Our goal, which is no different than Marius would tell you about the corporation, is to capture maximum daily price, or as close as we can. As you’ll see when I describe some of the markets in a moment, you sell crude in the global market – it’s a global commodity and it’s sold on a visible set of benchmarks and indices, and that’s a pretty simple thing. Our ability is to capture it into the right refineries and get the right price, but as far as how, how it gets measured, it’s just a pretty straightforward operation.

Natural, natural gas can become much more complicated. That can be sold only on the local markets sometimes, or it can be exported, and it has different criteria to it. So, those are just two examples of how it might be very different to go about what is our, our maximum daily price and how do we go about getting that. And, as you know, these markets are evolving.

And our final comment down there, once again, is absolutely said of the full corporation. And all of you that are familiar with our corporation know this, but if you’re not, our, our, our, our theme or our, our guideline is that we’re going to give our shareholders full market exposure. We don’t hedge, we don’t speculate, we don’t have anything like that. We’re going to afford the full, full market exposure on a daily basis, and Petroleum is no different.

 

2. Oil

So now let me make a couple of comments about the markets we’re in and if you read the Financial Times this morning, then you know that the headline is, is a, is a bit of, of an understatement, that the, that our pricing environment is strong.
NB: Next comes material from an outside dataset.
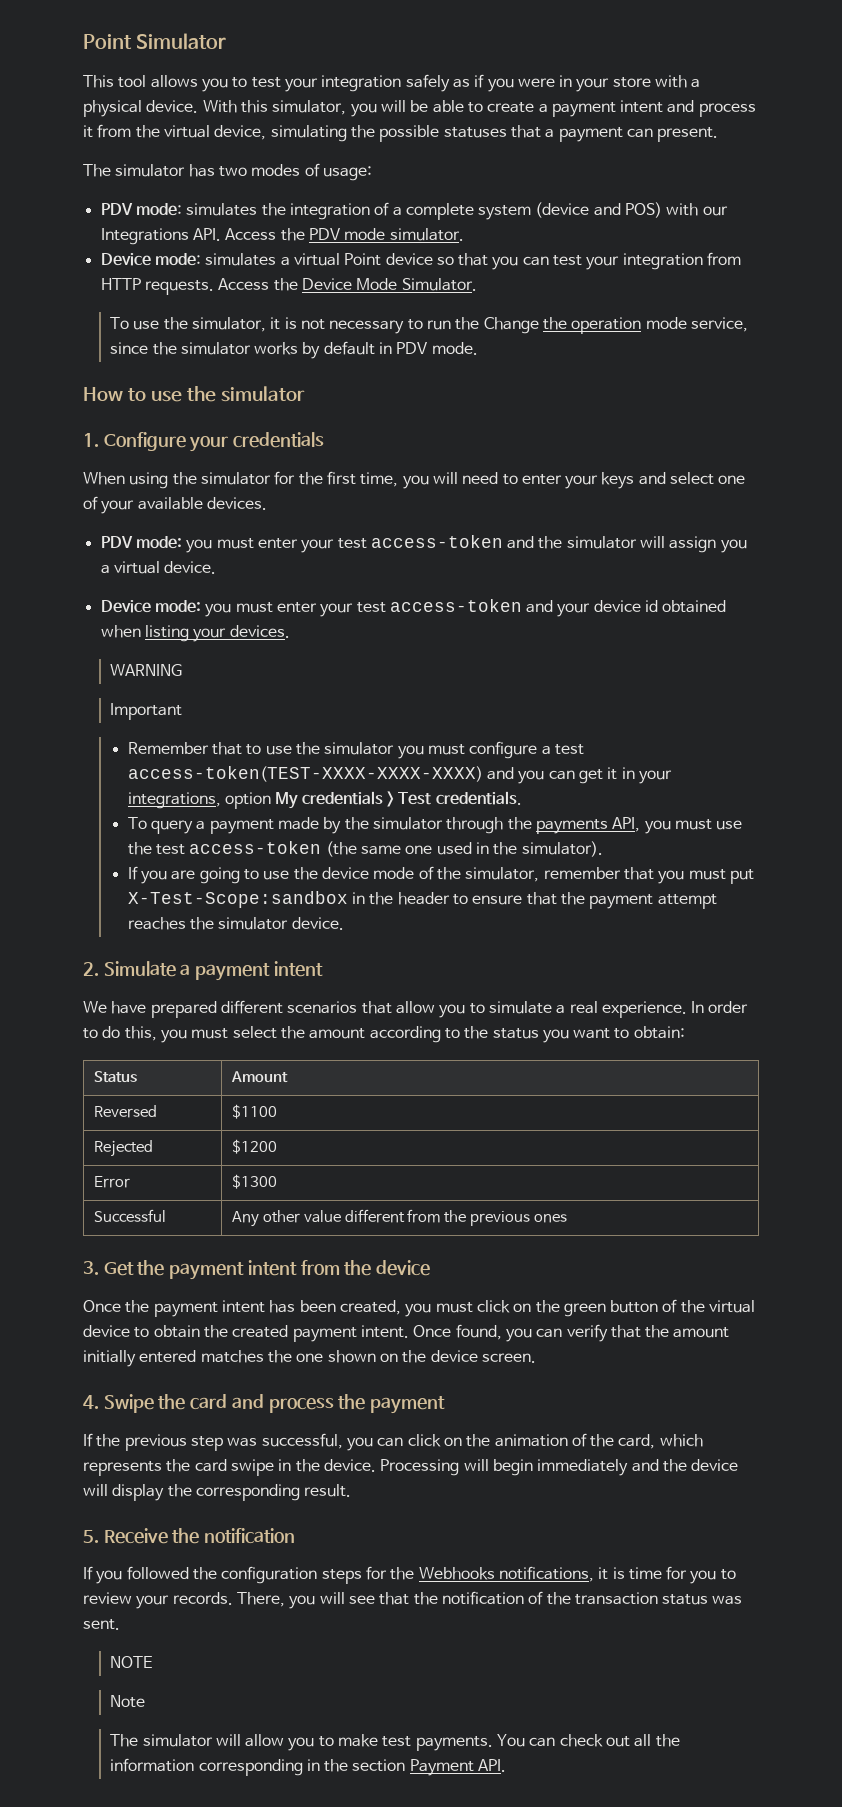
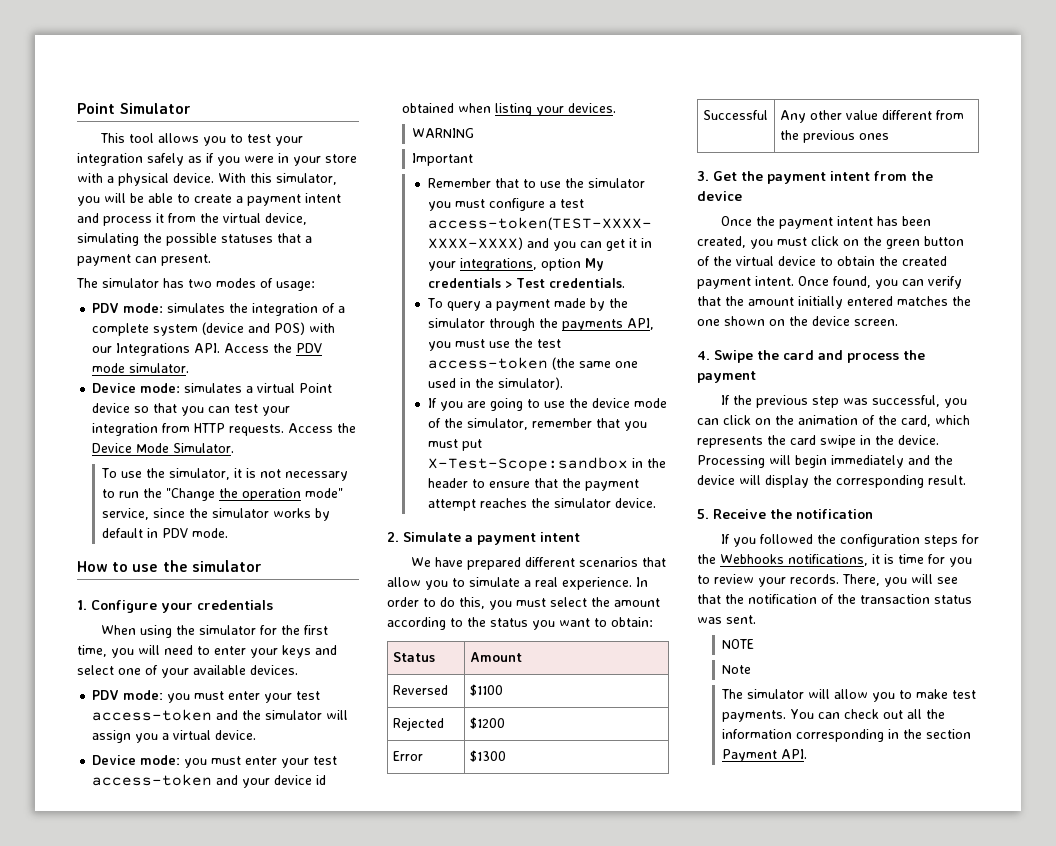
- To use the simulator, it is not necessary to run the Change the operation mode service, since the simulator works by default in PDV mode.
+ To use the simulator, it is not necessary to run the "Change the operation mode" service, since the simulator works by default in PDV mode.

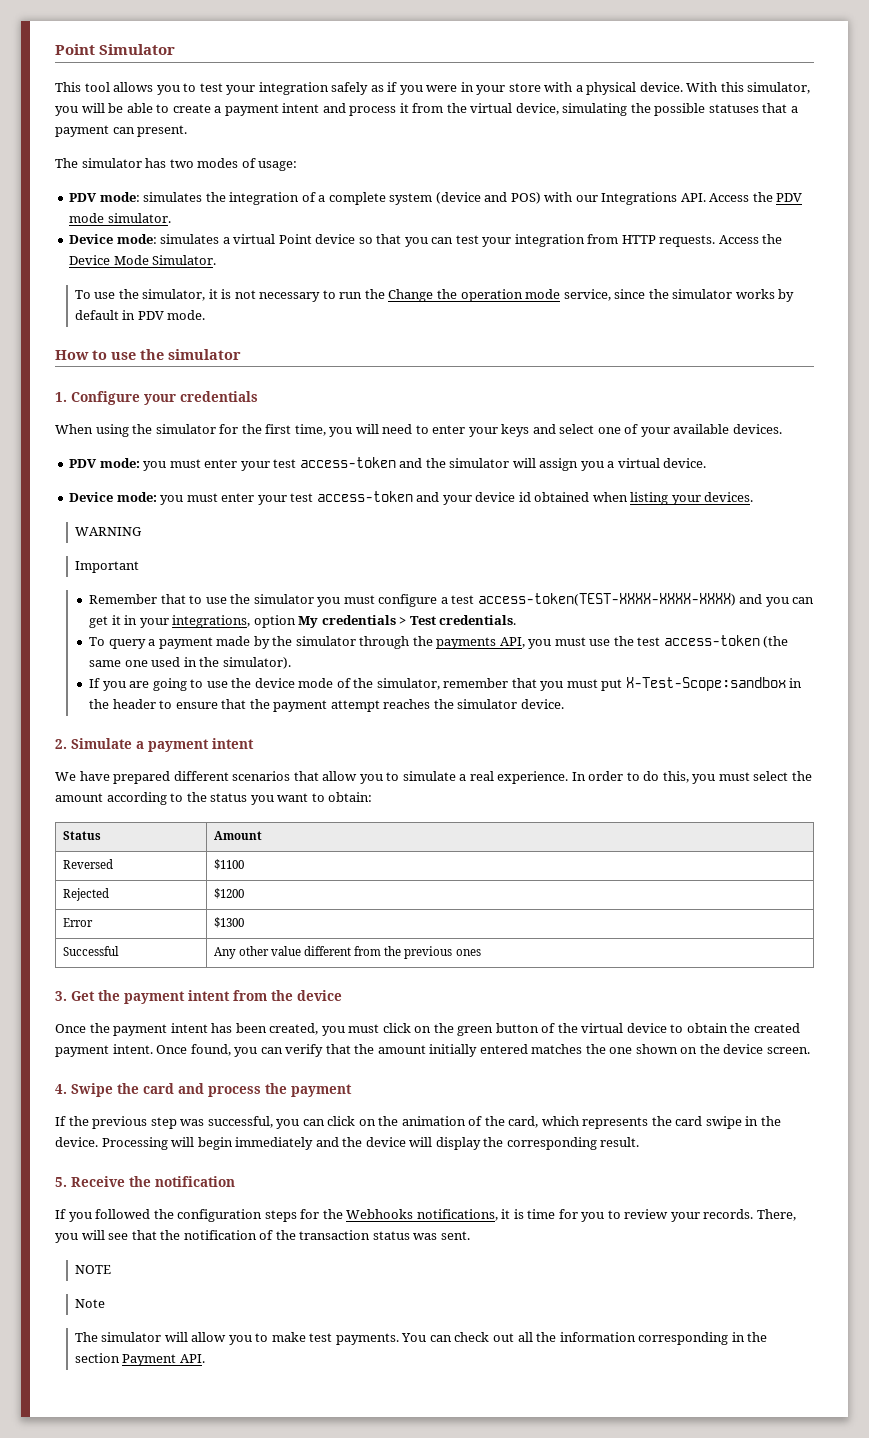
- To use the simulator, it is not necessary to run the "Change the operation mode" service, since the simulator works by default in PDV mode.
+ To use the simulator, it is not necessary to run the Change the operation mode service, since the simulator works by default in PDV mode.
On crude, as you know, we’re bouncing around the $120 range. None of us asked for that; none of us expected it. Having been in this business for 27 years, I can tell you where I was standing in 1986, when it was in single digits and where I was in 1993 when it was in single digits. And, so, you know this is, this is not something that we take for granted. All of you have your own opinions about how crude prices are going to, going to go – and I’m not going to say a lot about that. But, as Marius described, we do study the fundamentals here very, very hard. There is enough supply to meet demand, but it’s tighter than it’s ever been before, and right now it’s less than 5%, is our, is our view. Any time it is below 5%, it looks like that different behaviours kick in, and I think that’s some of what’s going on. But not doubt, we are tighter than we’ve ever been before. And that’s, and that’s causing what we, what we can see. That and a weaker US dollar, which is causing people to use crude as kind of a gold hedge, if you will.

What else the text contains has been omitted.